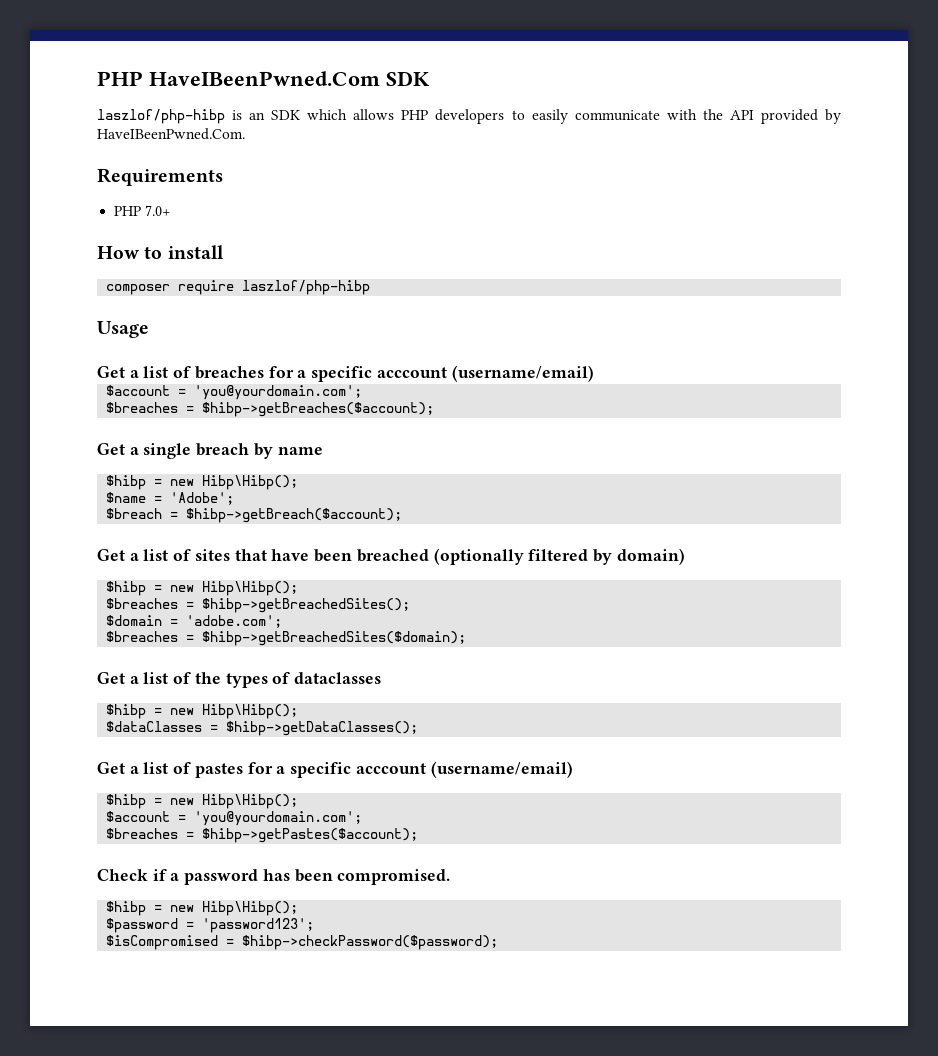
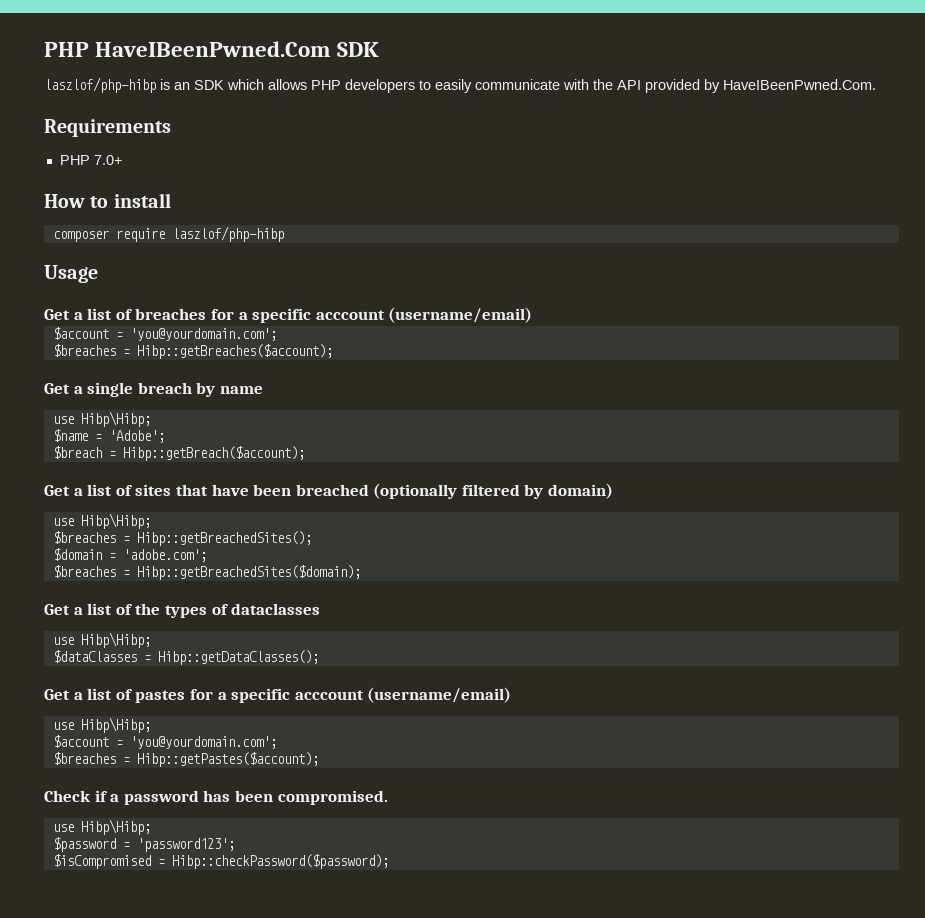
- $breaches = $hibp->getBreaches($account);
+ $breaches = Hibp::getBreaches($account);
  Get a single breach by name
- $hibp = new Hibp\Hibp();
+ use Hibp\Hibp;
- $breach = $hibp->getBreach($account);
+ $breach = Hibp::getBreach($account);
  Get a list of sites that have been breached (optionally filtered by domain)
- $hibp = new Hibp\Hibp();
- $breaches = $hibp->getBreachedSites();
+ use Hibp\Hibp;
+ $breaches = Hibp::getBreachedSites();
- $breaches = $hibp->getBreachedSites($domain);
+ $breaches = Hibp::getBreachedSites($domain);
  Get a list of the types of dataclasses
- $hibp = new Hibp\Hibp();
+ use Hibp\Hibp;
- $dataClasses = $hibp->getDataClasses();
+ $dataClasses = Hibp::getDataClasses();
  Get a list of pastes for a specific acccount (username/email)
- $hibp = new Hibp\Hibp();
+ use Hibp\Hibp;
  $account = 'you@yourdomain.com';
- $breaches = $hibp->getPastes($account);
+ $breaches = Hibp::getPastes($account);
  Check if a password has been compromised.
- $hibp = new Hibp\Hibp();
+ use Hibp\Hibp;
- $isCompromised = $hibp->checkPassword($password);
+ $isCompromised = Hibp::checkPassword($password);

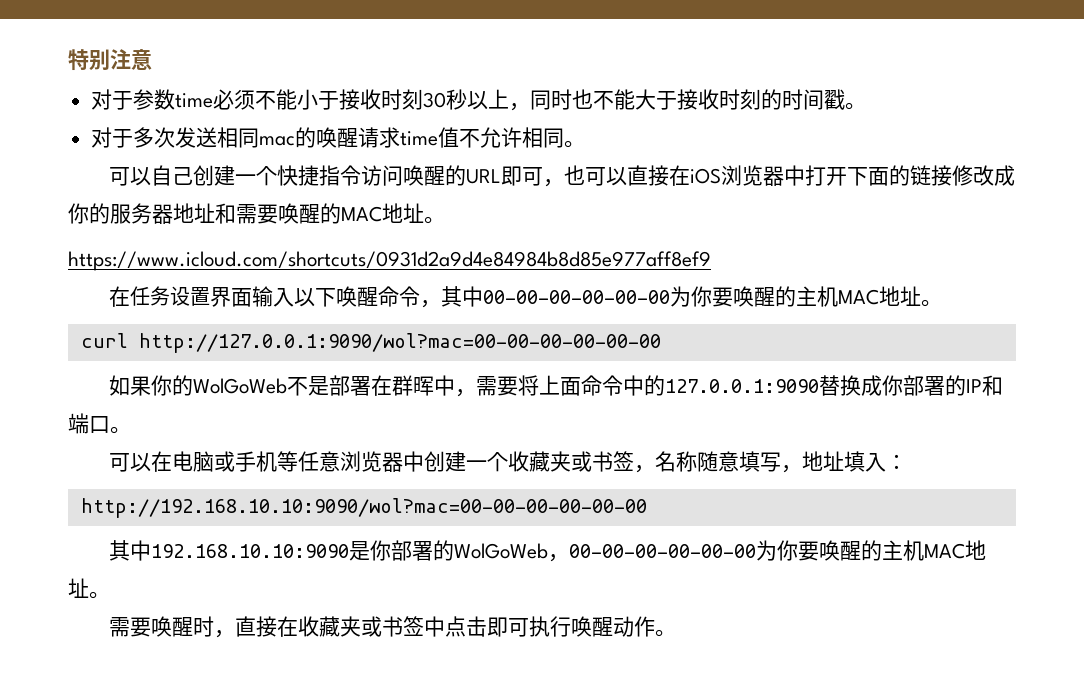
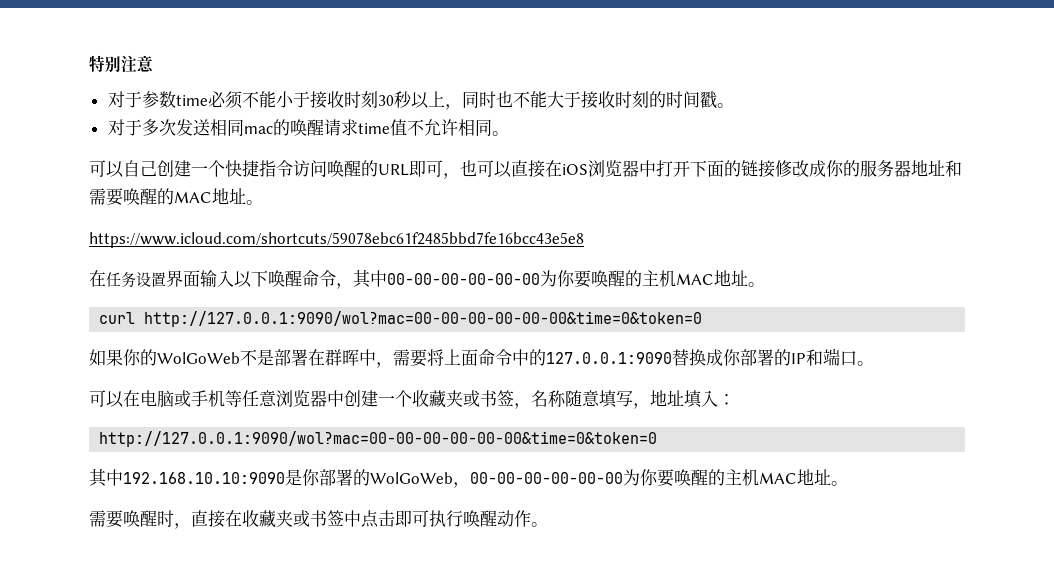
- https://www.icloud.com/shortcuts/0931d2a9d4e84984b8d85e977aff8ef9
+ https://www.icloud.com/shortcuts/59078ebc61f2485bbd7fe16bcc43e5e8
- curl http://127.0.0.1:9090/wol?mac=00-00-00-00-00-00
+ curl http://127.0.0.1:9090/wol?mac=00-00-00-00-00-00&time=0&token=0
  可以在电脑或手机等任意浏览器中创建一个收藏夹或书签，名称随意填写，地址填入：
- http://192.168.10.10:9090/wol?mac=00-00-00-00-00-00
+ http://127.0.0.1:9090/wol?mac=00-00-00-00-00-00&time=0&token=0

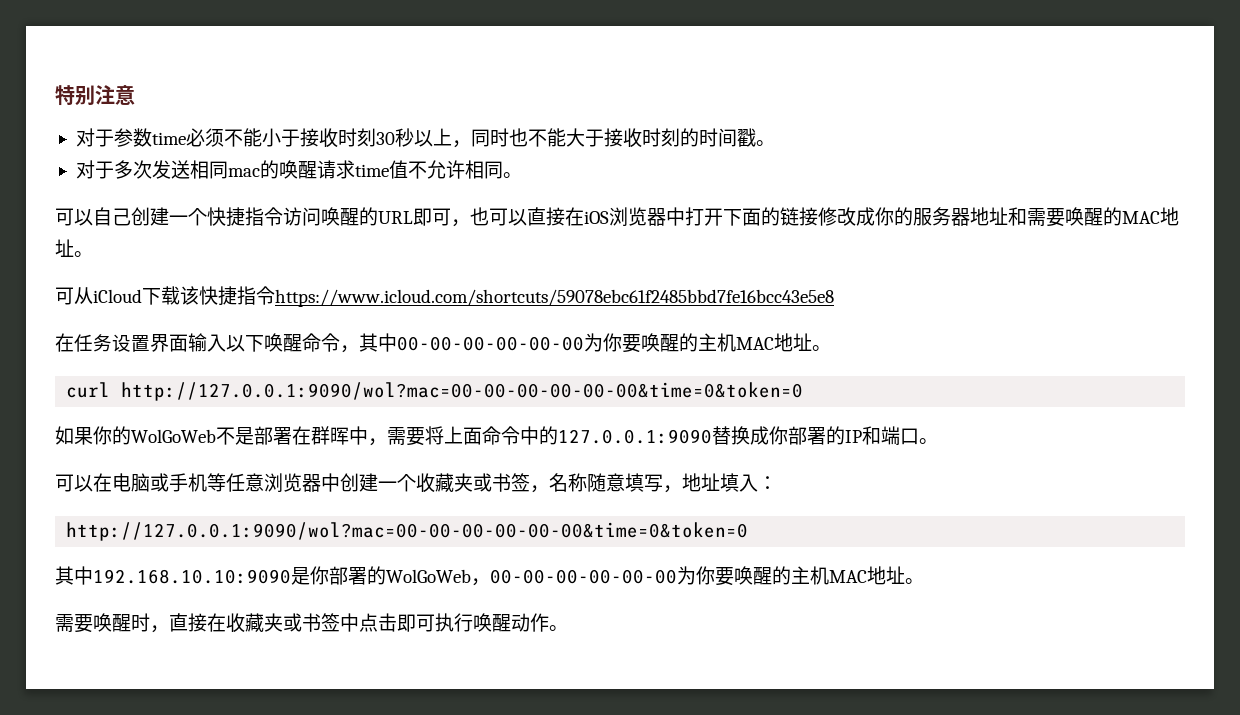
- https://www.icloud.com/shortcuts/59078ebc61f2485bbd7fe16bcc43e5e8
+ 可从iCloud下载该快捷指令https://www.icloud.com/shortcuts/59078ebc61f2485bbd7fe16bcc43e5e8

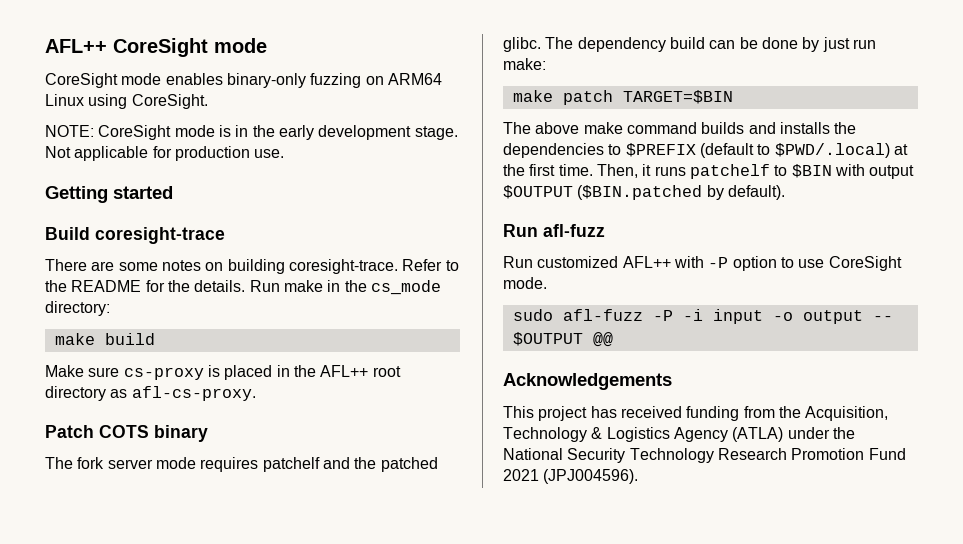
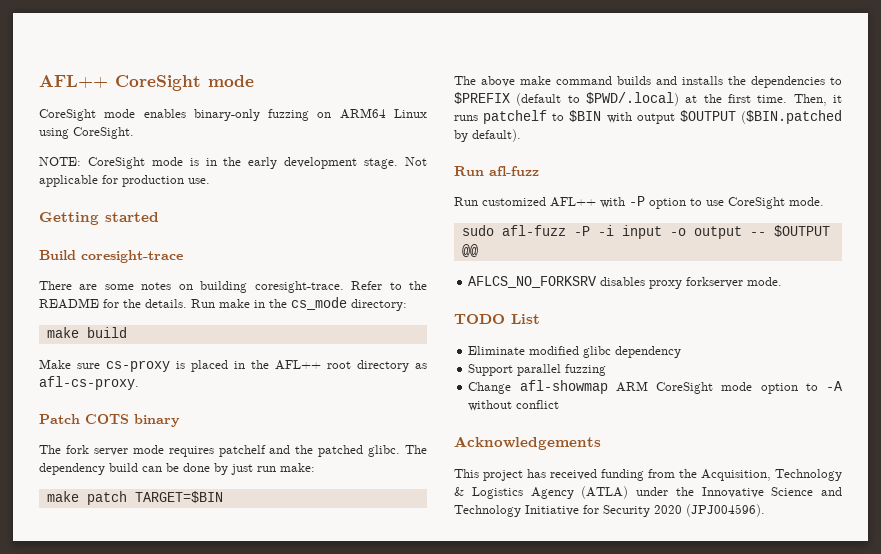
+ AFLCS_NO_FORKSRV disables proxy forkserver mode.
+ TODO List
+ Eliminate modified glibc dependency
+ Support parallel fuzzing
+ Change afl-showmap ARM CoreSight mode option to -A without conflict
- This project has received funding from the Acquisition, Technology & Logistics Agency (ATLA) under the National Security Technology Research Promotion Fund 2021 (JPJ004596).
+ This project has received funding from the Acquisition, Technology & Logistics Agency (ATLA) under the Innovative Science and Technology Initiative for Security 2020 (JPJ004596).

◇ ◇ ◇ ◇ ◇ ◇ ◇

> **WHAT NEEDS TO BE DONE**
Output every line of the records above unchanged, and keep the pictures out.

> **COMPLETED EXERCISE**
- $breaches = $hibp->getBreaches($account);
+ $breaches = Hibp::getBreaches($account);
  Get a single breach by name
- $hibp = new Hibp\Hibp();
+ use Hibp\Hibp;
- $breach = $hibp->getBreach($account);
+ $breach = Hibp::getBreach($account);
  Get a list of sites that have been breached (optionally filtered by domain)
- $hibp = new Hibp\Hibp();
- $breaches = $hibp->getBreachedSites();
+ use Hibp\Hibp;
+ $breaches = Hibp::getBreachedSites();
- $breaches = $hibp->getBreachedSites($domain);
+ $breaches = Hibp::getBreachedSites($domain);
  Get a list of the types of dataclasses
- $hibp = new Hibp\Hibp();
+ use Hibp\Hibp;
- $dataClasses = $hibp->getDataClasses();
+ $dataClasses = Hibp::getDataClasses();
  Get a list of pastes for a specific acccount (username/email)
- $hibp = new Hibp\Hibp();
+ use Hibp\Hibp;
  $account = 'you@yourdomain.com';
- $breaches = $hibp->getPastes($account);
+ $breaches = Hibp::getPastes($account);
  Check if a password has been compromised.
- $hibp = new Hibp\Hibp();
+ use Hibp\Hibp;
- $isCompromised = $hibp->checkPassword($password);
+ $isCompromised = Hibp::checkPassword($password);

- https://www.icloud.com/shortcuts/0931d2a9d4e84984b8d85e977aff8ef9
+ https://www.icloud.com/shortcuts/59078ebc61f2485bbd7fe16bcc43e5e8
- curl http://127.0.0.1:9090/wol?mac=00-00-00-00-00-00
+ curl http://127.0.0.1:9090/wol?mac=00-00-00-00-00-00&time=0&token=0
  可以在电脑或手机等任意浏览器中创建一个收藏夹或书签，名称随意填写，地址填入：
- http://192.168.10.10:9090/wol?mac=00-00-00-00-00-00
+ http://127.0.0.1:9090/wol?mac=00-00-00-00-00-00&time=0&token=0

- https://www.icloud.com/shortcuts/59078ebc61f2485bbd7fe16bcc43e5e8
+ 可从iCloud下载该快捷指令https://www.icloud.com/shortcuts/59078ebc61f2485bbd7fe16bcc43e5e8

+ AFLCS_NO_FORKSRV disables proxy forkserver mode.
+ TODO List
+ Eliminate modified glibc dependency
+ Support parallel fuzzing
+ Change afl-showmap ARM CoreSight mode option to -A without conflict
- This project has received funding from the Acquisition, Technology & Logistics Agency (ATLA) under the National Security Technology Research Promotion Fund 2021 (JPJ004596).
+ This project has received funding from the Acquisition, Technology & Logistics Agency (ATLA) under the Innovative Science and Technology Initiative for Security 2020 (JPJ004596).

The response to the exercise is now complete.